Description of the task
Give back the whole listing word for word and skip each picture.

Exercise materials
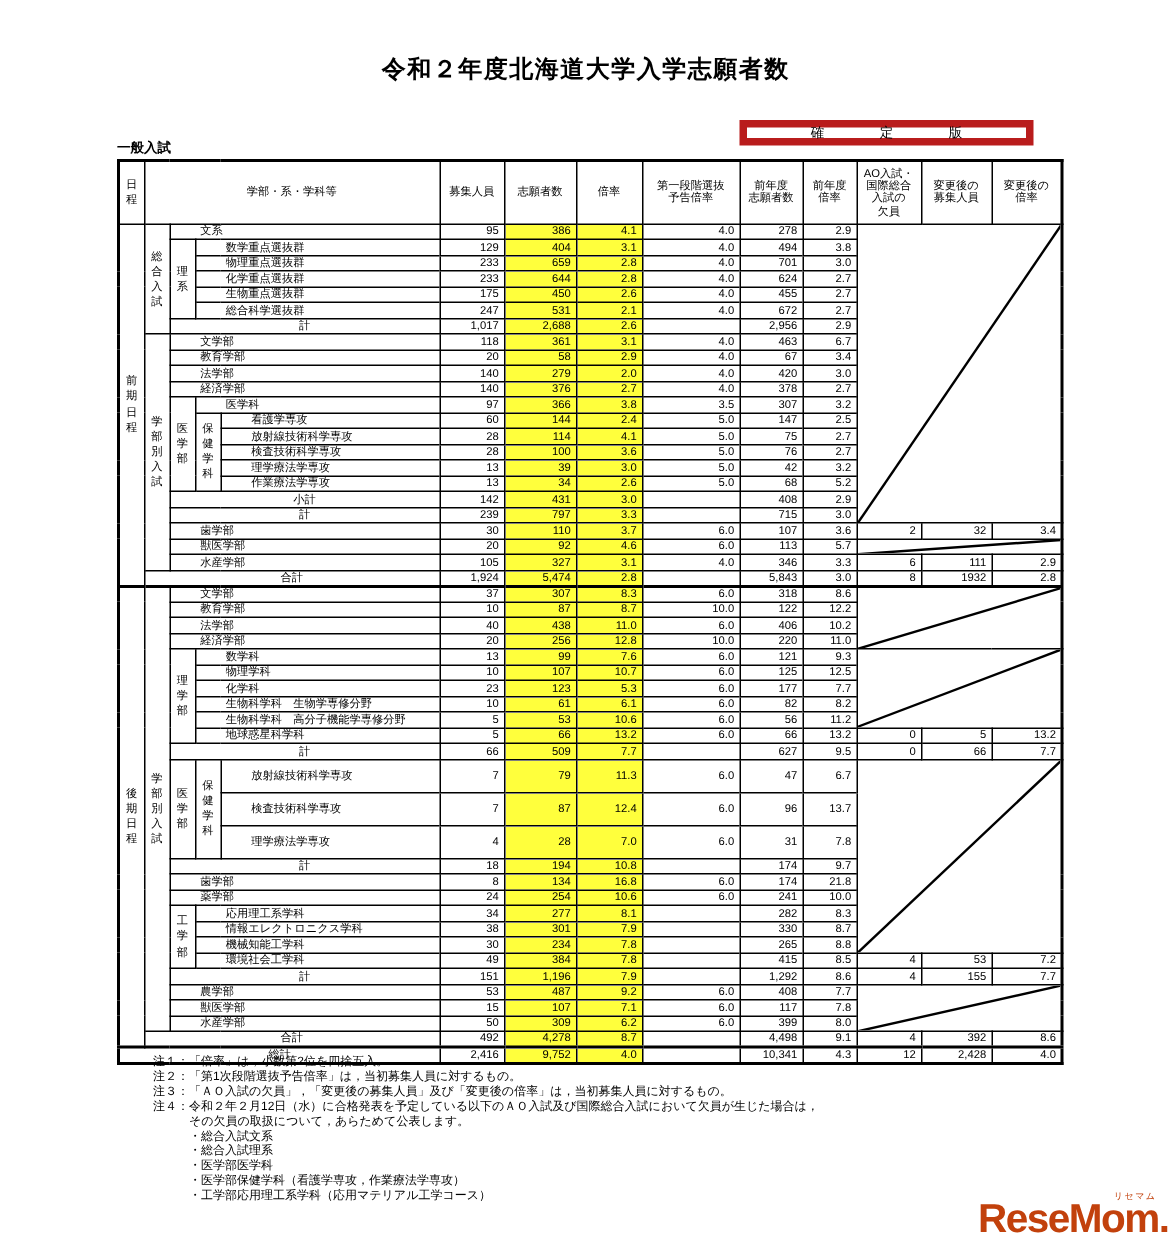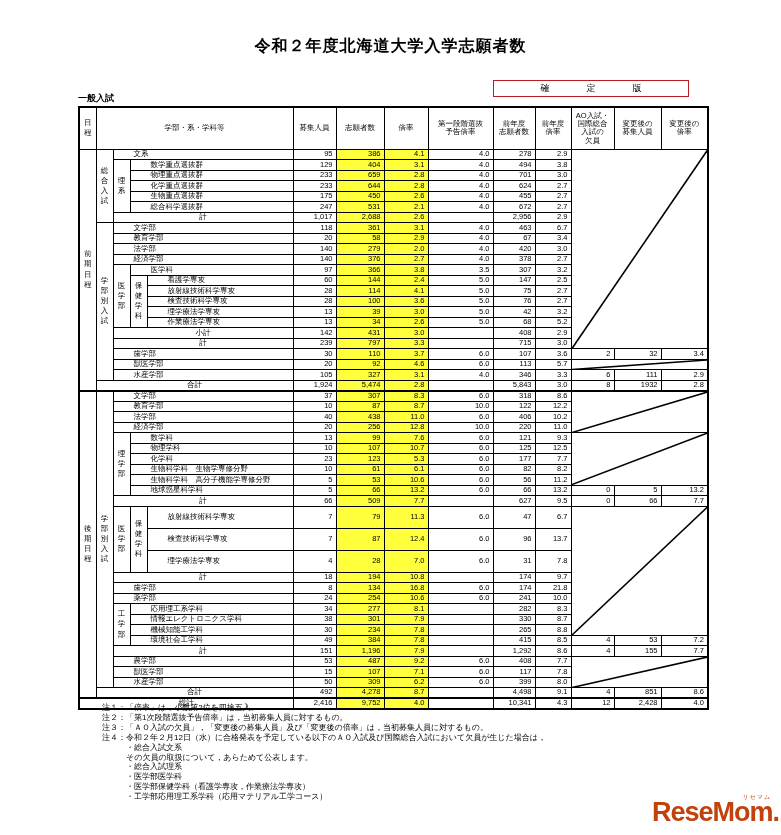"確 定 版" #stamp-box { border: 1px solid #b91c1c -> 5px solid #b91c1c }
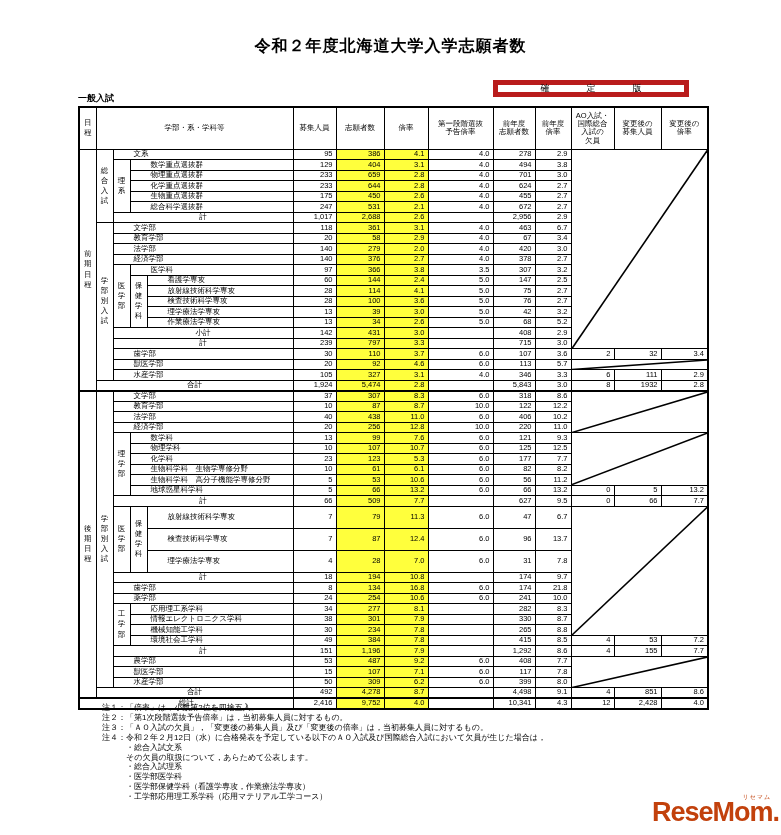"851" td.n { text: 851 -> 392 }
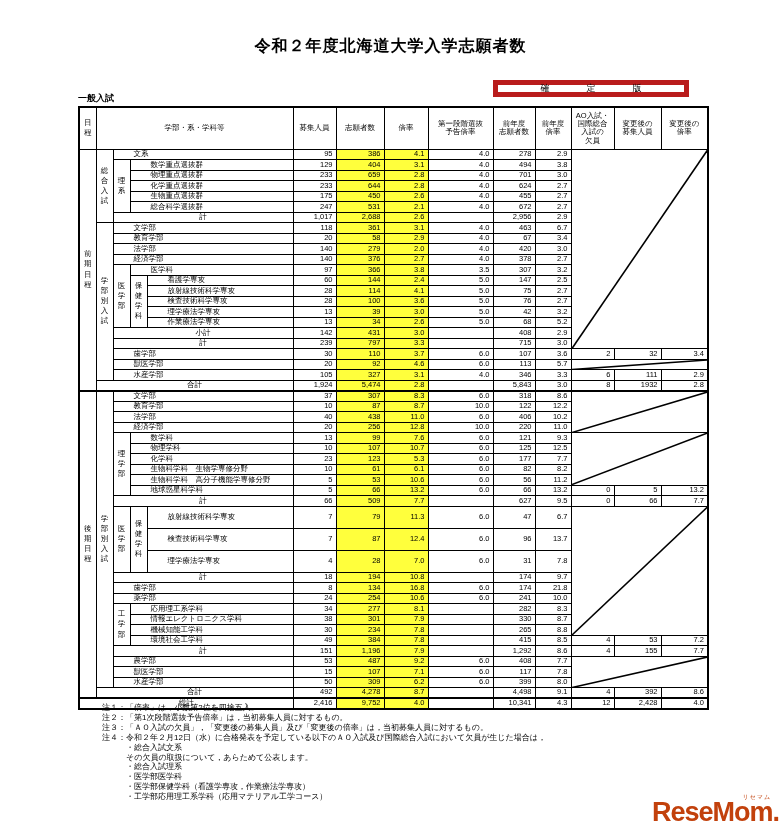"・総合入試文系" div { order: before "その欠員の取扱について，あらためて公表します。" -> after "その欠員の取扱について，あらためて公表します。" }
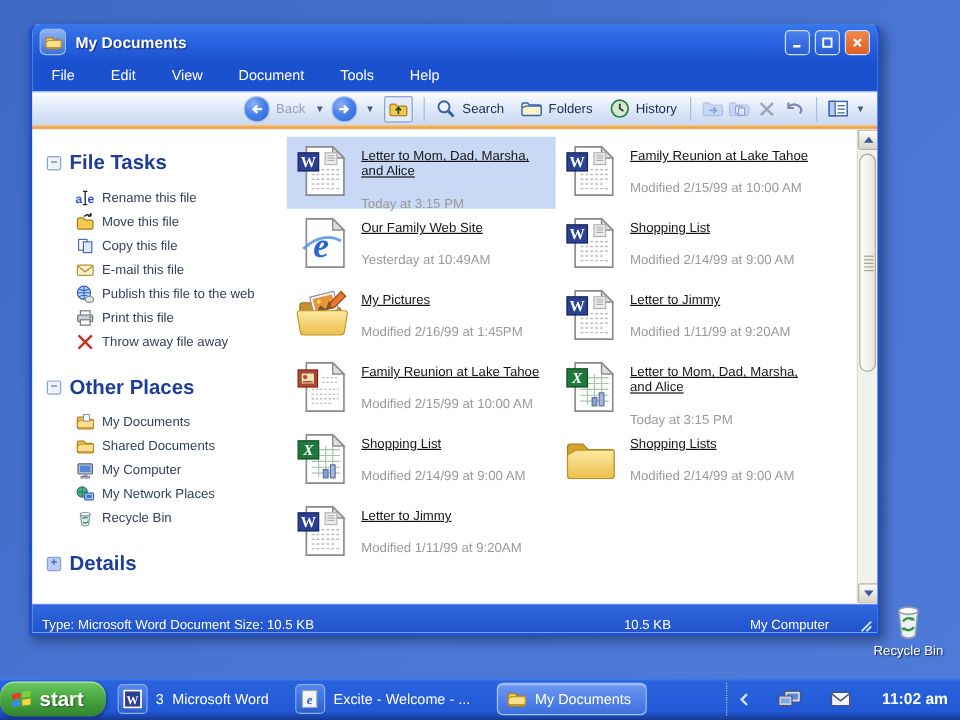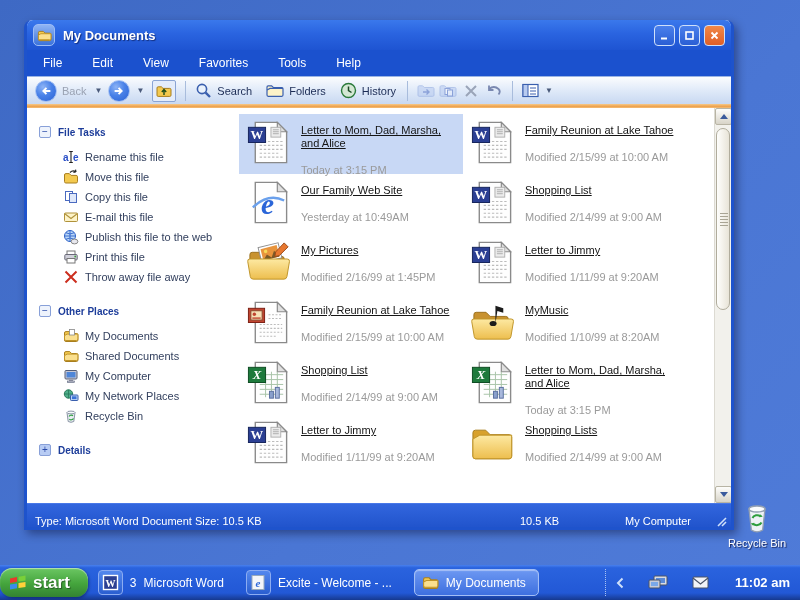"Favorites" span.menu-item { text: Favorites -> Document }
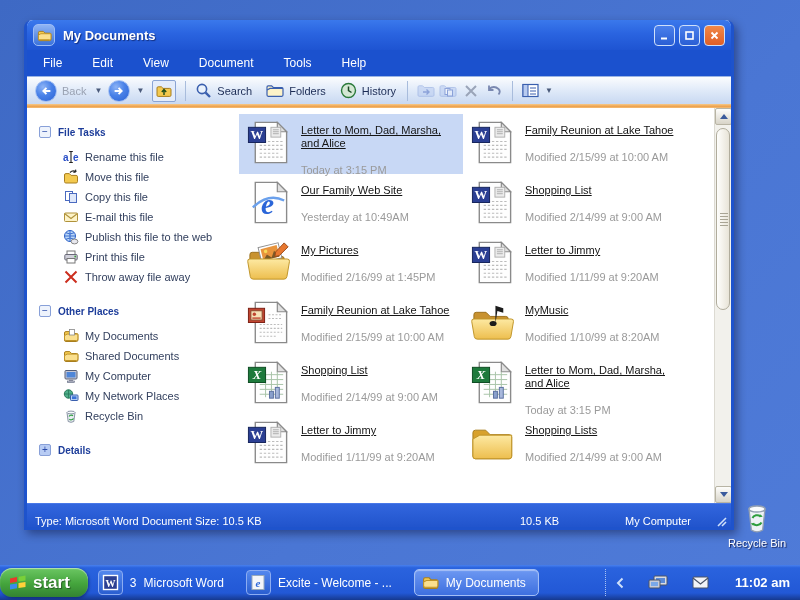"Back" .toolbar { justify-content: none -> flex-end }
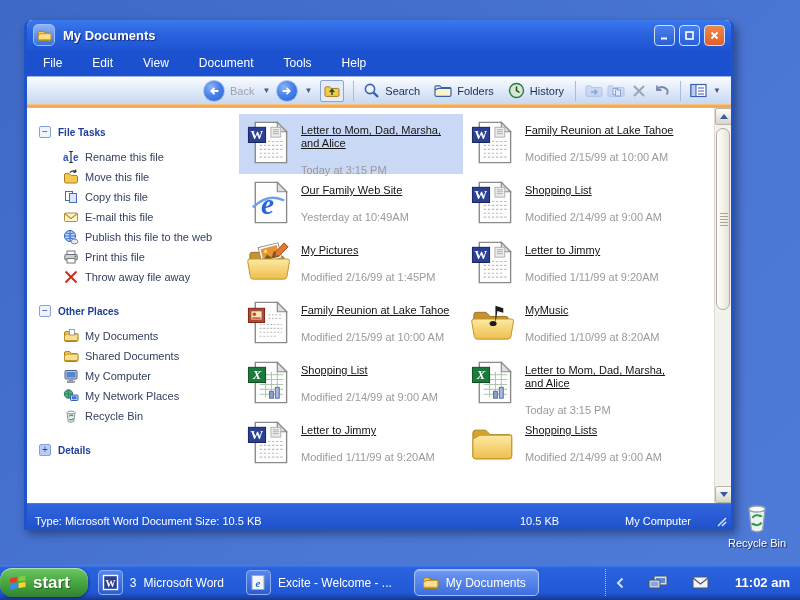"File Tasks" .sec-title { font-size: 10px -> 17px }
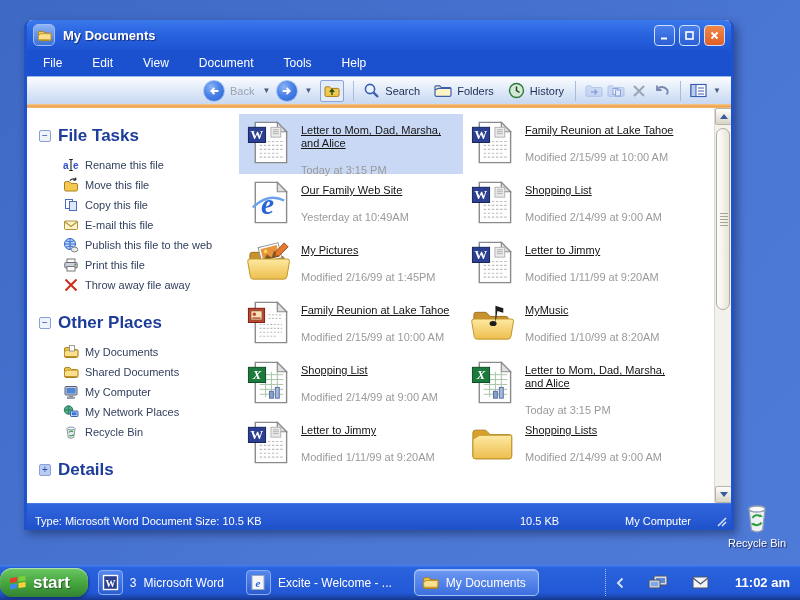"MyMusic" div.file-item { html: <div> <svg> <use></use> </svg> <div> <div>MyMusic</div> <div>Modified 1/10/99 at 8:20AM</div> </div> </div> -> none }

Expected output
"確 定 版" #stamp-box { border: 1px solid #b91c1c -> 5px solid #b91c1c }
"851" td.n { text: 851 -> 392 }
"・総合入試文系" div { order: before "その欠員の取扱について，あらためて公表します。" -> after "その欠員の取扱について，あらためて公表します。" }
"Favorites" span.menu-item { text: Favorites -> Document }
"Back" .toolbar { justify-content: none -> flex-end }
"File Tasks" .sec-title { font-size: 10px -> 17px }
"MyMusic" div.file-item { html: <div> <svg> <use></use> </svg> <div> <div>MyMusic</div> <div>Modified 1/10/99 at 8:20AM</div> </div> </div> -> none }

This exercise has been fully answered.